Every line of the listing that holds the word "conn" should be returned.
+ + + +
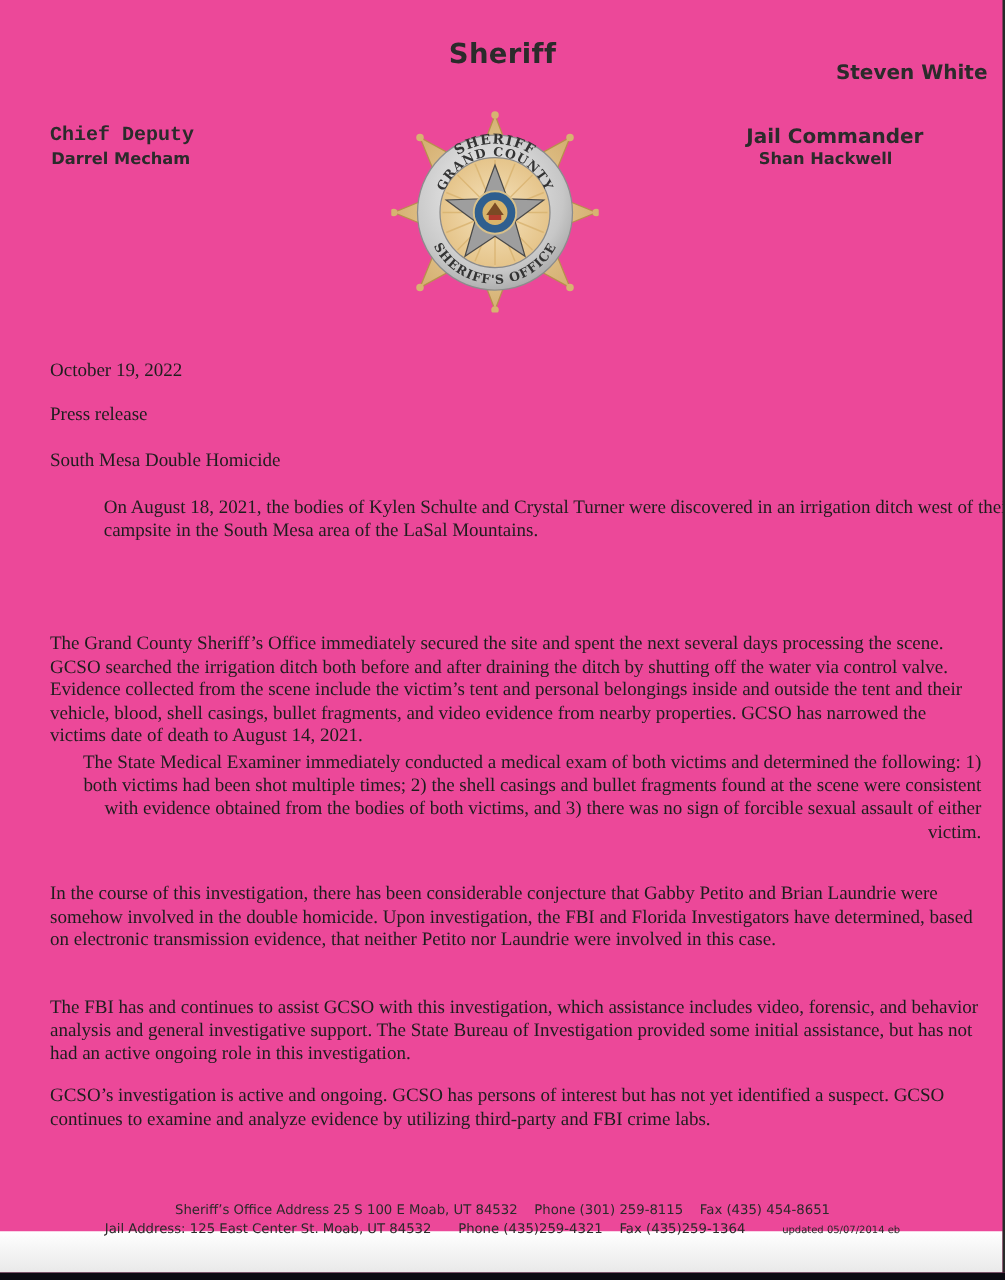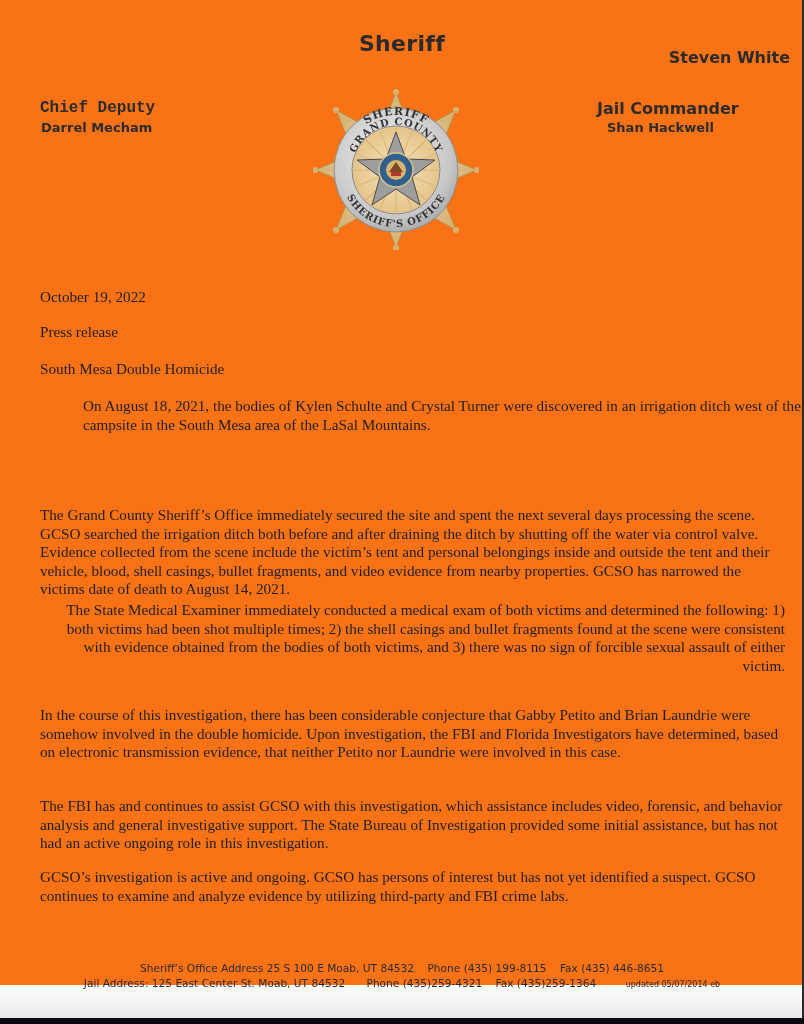--- a/index.html
+++ b/index.html
@@ -7,21 +7,21 @@
       padding: 0;
       width: 804px;
       height: 1024px;
       overflow: hidden;
       background: #ffffff;
     }
     .page {
       position: relative;
       width: 804px;
       height: 1024px;
-      background: #f97316;
+      background: #ec4899;
       color: #222;
       overflow: hidden;
     }
     .right-edge {
       position: absolute;
       top: 0;
       right: 0;
       width: 2px;
       height: 1018px;
       background: #2a2a2a;
@@ -192,22 +192,22 @@
   <p class="body-text p3">The Grand County Sheriff’s Office immediately secured the site and spent the next several days processing the scene. GCSO searched the irrigation ditch both before and after draining the ditch by shutting off the water via control valve. Evidence collected from the scene include the victim’s tent and personal belongings inside and outside the tent and their vehicle, blood, shell casings, bullet fragments, and video evidence from nearby properties. GCSO has narrowed the victims date of death to August 14, 2021.</p>
   <p class="body-text p4">The State Medical Examiner immediately conducted a medical exam of both victims and determined the following: 1) both victims had been shot multiple times; 2) the shell casings and bullet fragments found at the scene were consistent with evidence obtained from the bodies of both victims, and 3) there was no sign of forcible sexual assault of either victim.</p>
   <p class="body-text p5">In the course of this investigation, there has been considerable conjecture that Gabby Petito and Brian Laundrie were somehow involved in the double homicide. Upon investigation, the FBI and Florida Investigators have determined, based on electronic transmission evidence, that neither Petito nor Laundrie were involved in this case.</p>
   <p class="body-text p6">The FBI has and continues to assist GCSO with this investigation, which assistance includes video, forensic, and behavior analysis and general investigative support. The State Bureau of Investigation provided some initial assistance, but has not had an active ongoing role in this investigation.</p>
   <p class="body-text p7">GCSO’s investigation is active and ongoing. GCSO has persons of interest but has not yet identified a suspect. GCSO continues to examine and analyze evidence by utilizing third-party and FBI crime labs.</p>
 
   <div class="bottom-fade"></div>
 
   <div class="footer footer-line1">
     <span>Sheriff’s  Office Address 25 S 100 E Moab, UT  84532</span><span class="gap-sm"></span>
-    <span>Phone (435) 199-8115</span><span class="gap-sm"></span>
-    <span>Fax  (435) 446-8651</span>
+    <span>Phone (301) 259-8115</span><span class="gap-sm"></span>
+    <span>Fax  (435) 454-8651</span>
   </div>
   <div class="footer footer-line2">
     <span>Jail Address: 125 East Center St. Moab, UT  84532</span><span class="gap"></span>
     <span>Phone (435)259-4321</span><span class="gap-sm"></span>
     <span>Fax (435)259-1364</span><span class="gap-sm"></span>
     <span class="small">updated 05/07/2014  eb</span>
   </div>
 
   <div class="right-edge"></div>
   <div class="bottom-bar"></div>

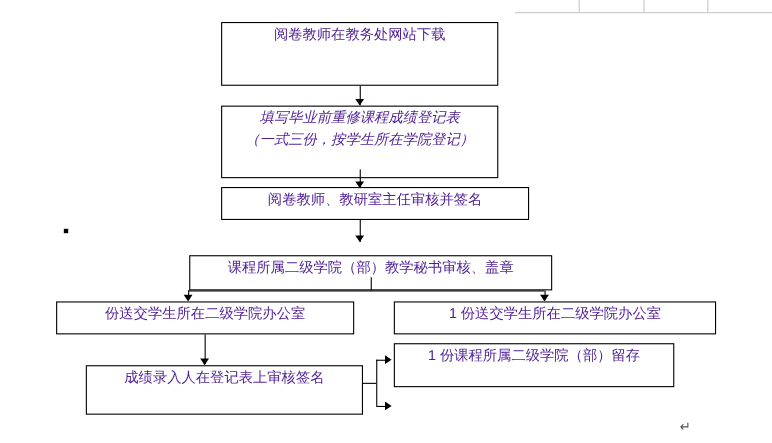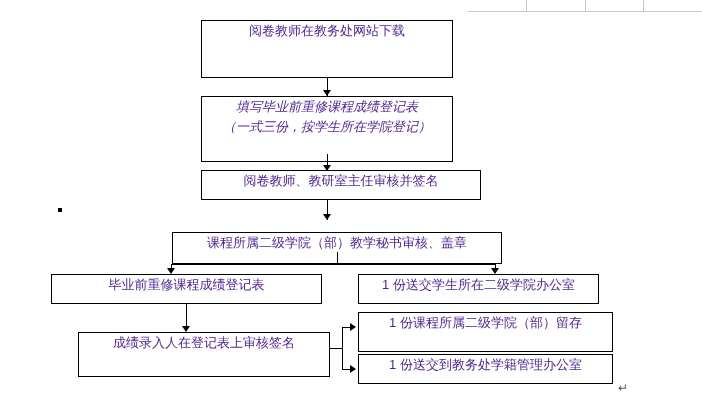--- a/index.html
+++ b/index.html
@@ -131,24 +131,24 @@
   </div>
 
   <div class="conn vline" style="left:337px; top:252px; height:12px;"></div>
   <div class="conn hline" style="left:171px; top:264px; width:324px;"></div>
   <div class="conn vline" style="left:171px; top:264px; height:8px;"></div>
   <div class="arrow-down" style="left:167px; top:268px;"></div>
   <div class="conn vline" style="left:495px; top:264px; height:8px;"></div>
   <div class="arrow-down" style="left:491px; top:268px;"></div>
 
   <div class="node" style="left:51px; top:274px; width:271px; height:30px;">
-    <span class="line">毕业前重修课程成绩登记表</span>
+    <span class="line">份送交学生所在二级学院办公室</span>
   </div>
 
-  <div class="node" style="left:358px; top:274px; width:241px; height:30px;">
+  <div class="node" style="left:358px; top:274px; width:293px; height:30px;">
     <span class="line">1 份送交学生所在二级学院办公室</span>
   </div>
 
   <div class="conn vline" style="left:186px; top:304px; height:27px;"></div>
   <div class="arrow-down" style="left:182px; top:326px;"></div>
 
   <div class="node" style="left:78px; top:332px; width:252px; height:45px;">
     <span class="line">成绩录入人在登记表上审核签名</span>
   </div>
 
@@ -156,21 +156,18 @@
   <div class="conn vline" style="left:342px; top:327px; height:42px;"></div>
   <div class="conn hline" style="left:342px; top:327px; width:10px;"></div>
   <div class="arrow-right" style="left:350px; top:323px;"></div>
   <div class="conn hline" style="left:342px; top:369px; width:10px;"></div>
   <div class="arrow-right" style="left:350px; top:365px;"></div>
 
   <div class="node" style="left:358px; top:312px; width:255px; height:40px;">
     <span class="line">1 份课程所属二级学院（部）留存</span>
   </div>
 
-  <div class="node" style="left:358px; top:354px; width:255px; height:30px;">
-    <span class="line">1 份送交到教务处学籍管理办公室</span>
-  </div>
 
   <div class="dot" style="left:58px; top:208px;"></div>
 
   <div class="pilcrow" style="left:618px; top:381px;">↵</div>
 
 </div>
 
 </body></html>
+ + + +
_EXERCISE RESULT_
   <div class="conn vline" style="left:337px; top:252px; height:12px;"></div>
   <div class="conn hline" style="left:171px; top:264px; width:324px;"></div>
   <div class="conn vline" style="left:171px; top:264px; height:8px;"></div>
   <div class="conn vline" style="left:495px; top:264px; height:8px;"></div>
   <div class="conn vline" style="left:186px; top:304px; height:27px;"></div>
   <div class="conn vline" style="left:342px; top:327px; height:42px;"></div>
   <div class="conn hline" style="left:342px; top:327px; width:10px;"></div>
   <div class="conn hline" style="left:342px; top:369px; width:10px;"></div>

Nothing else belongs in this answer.